▶ Exercise directions
Word for word, transcribe the data below from the line with "- The Scheduling" to the line with "under Section 40.9.", keeping both of those lines.

▶ Records for the task
- Opening Delimiter -

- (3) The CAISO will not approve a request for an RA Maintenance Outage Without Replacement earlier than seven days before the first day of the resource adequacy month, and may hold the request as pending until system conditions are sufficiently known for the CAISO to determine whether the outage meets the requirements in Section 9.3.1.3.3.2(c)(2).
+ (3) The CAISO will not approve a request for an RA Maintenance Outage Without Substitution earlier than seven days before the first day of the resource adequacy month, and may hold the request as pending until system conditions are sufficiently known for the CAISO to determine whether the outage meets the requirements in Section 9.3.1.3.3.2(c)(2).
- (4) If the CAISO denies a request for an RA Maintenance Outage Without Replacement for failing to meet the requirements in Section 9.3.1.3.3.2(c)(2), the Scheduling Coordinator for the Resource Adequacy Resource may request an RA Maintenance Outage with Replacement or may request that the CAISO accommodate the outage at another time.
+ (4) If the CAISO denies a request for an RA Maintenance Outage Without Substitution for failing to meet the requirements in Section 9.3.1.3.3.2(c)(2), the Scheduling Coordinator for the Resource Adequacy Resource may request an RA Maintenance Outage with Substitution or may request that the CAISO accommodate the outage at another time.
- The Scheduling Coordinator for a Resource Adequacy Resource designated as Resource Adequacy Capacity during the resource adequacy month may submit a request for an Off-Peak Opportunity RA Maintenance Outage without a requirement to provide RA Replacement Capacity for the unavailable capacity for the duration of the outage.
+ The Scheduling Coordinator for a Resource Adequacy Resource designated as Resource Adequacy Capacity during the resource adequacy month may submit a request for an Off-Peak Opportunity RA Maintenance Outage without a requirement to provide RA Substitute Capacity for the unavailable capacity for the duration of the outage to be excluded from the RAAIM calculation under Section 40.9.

- Closing Delimiter -
- Opening Delimiter -

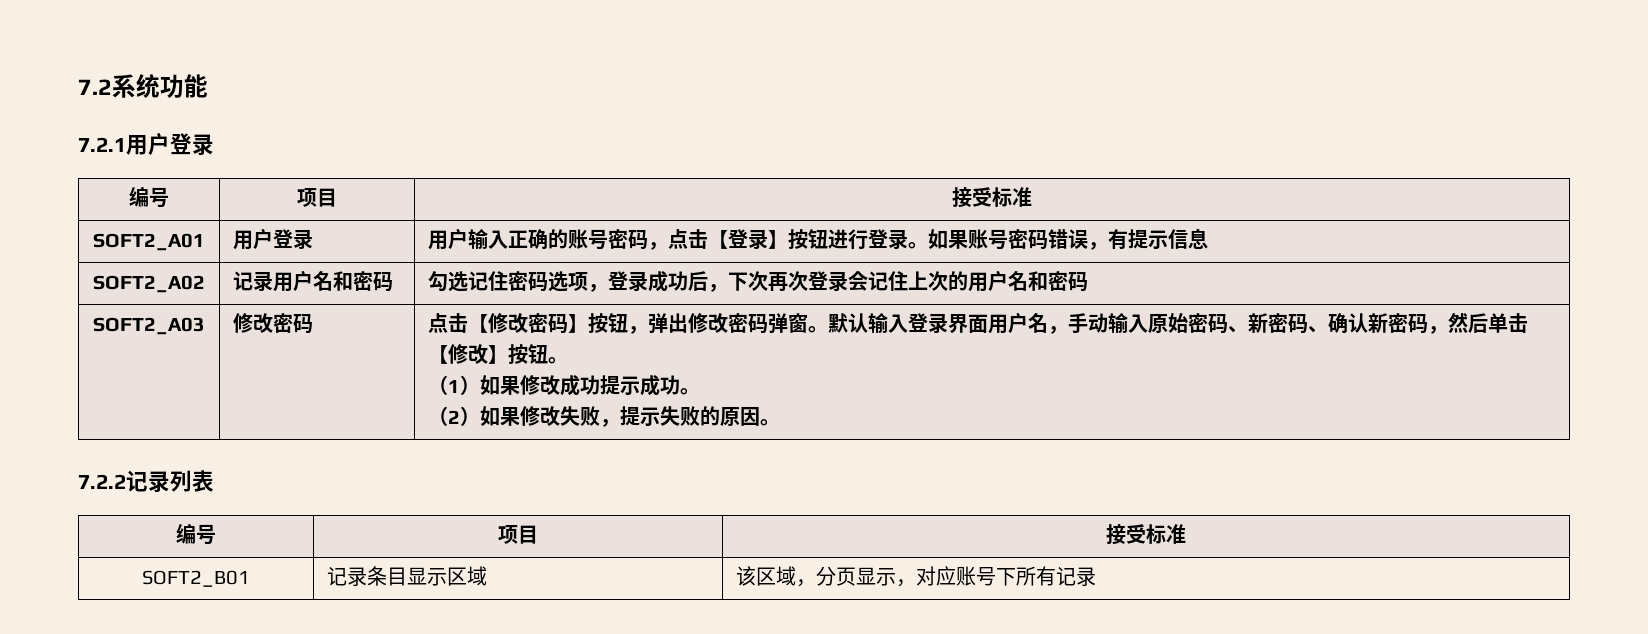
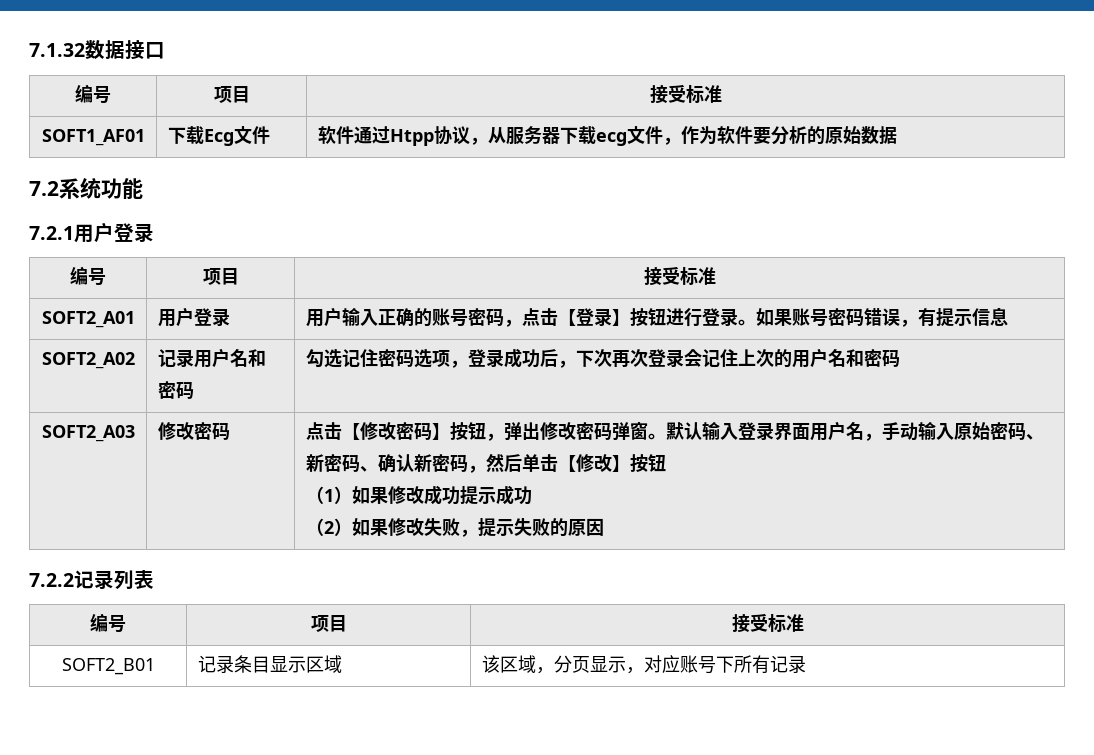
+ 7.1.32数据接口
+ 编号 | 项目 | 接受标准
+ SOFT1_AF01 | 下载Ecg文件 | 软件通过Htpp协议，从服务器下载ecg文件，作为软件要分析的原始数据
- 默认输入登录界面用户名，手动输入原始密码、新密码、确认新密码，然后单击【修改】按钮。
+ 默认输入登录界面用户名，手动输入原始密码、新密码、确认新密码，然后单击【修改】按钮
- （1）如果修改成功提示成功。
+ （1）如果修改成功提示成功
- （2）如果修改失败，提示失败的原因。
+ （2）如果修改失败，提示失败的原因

- Closing Delimiter -
- Opening Delimiter -

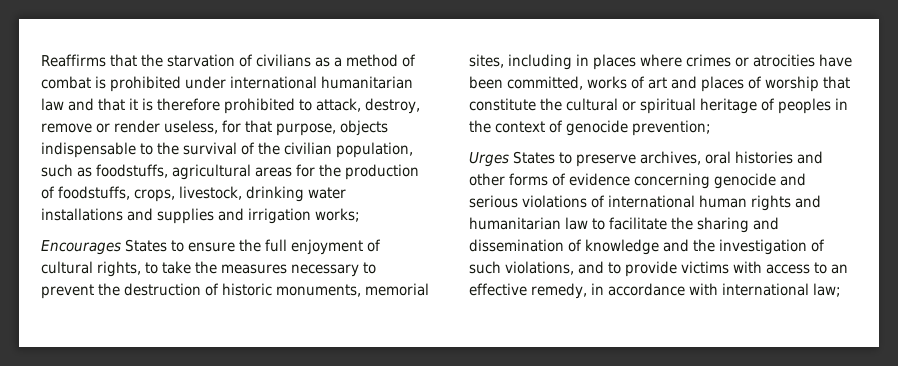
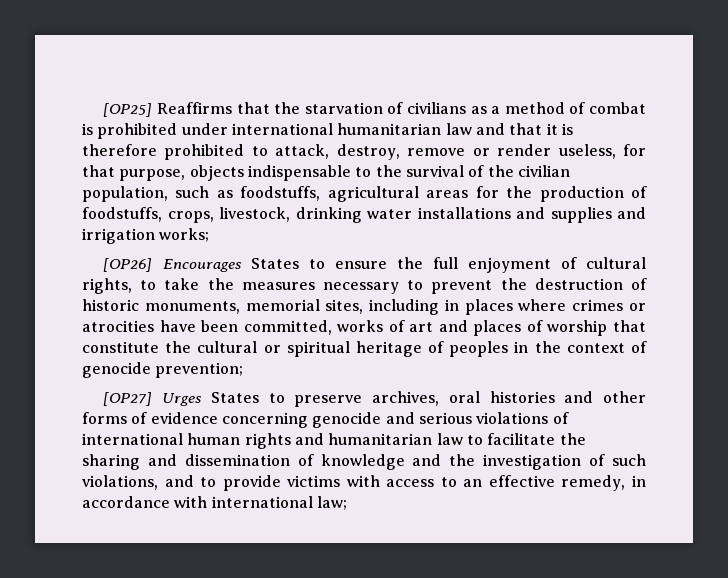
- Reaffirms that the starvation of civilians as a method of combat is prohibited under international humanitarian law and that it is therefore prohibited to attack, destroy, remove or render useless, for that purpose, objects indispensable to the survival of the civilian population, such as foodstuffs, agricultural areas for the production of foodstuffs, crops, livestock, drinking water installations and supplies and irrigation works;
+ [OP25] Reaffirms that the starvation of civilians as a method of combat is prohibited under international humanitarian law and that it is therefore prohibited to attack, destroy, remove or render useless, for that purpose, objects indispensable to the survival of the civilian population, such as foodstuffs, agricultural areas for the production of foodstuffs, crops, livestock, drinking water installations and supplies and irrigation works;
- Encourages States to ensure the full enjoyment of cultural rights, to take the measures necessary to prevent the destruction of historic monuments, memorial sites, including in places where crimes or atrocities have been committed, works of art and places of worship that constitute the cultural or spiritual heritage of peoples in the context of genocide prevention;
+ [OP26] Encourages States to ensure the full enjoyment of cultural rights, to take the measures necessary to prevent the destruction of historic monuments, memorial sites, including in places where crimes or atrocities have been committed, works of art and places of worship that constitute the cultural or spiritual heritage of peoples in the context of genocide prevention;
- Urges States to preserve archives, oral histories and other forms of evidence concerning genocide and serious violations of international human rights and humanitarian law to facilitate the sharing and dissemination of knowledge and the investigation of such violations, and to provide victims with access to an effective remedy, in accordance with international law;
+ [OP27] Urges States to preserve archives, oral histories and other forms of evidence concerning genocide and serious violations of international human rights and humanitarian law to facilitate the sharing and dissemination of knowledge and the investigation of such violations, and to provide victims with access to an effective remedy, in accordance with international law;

- Closing Delimiter -

▶ Exercise output
- The Scheduling Coordinator for a Resource Adequacy Resource designated as Resource Adequacy Capacity during the resource adequacy month may submit a request for an Off-Peak Opportunity RA Maintenance Outage without a requirement to provide RA Replacement Capacity for the unavailable capacity for the duration of the outage.
+ The Scheduling Coordinator for a Resource Adequacy Resource designated as Resource Adequacy Capacity during the resource adequacy month may submit a request for an Off-Peak Opportunity RA Maintenance Outage without a requirement to provide RA Substitute Capacity for the unavailable capacity for the duration of the outage to be excluded from the RAAIM calculation under Section 40.9.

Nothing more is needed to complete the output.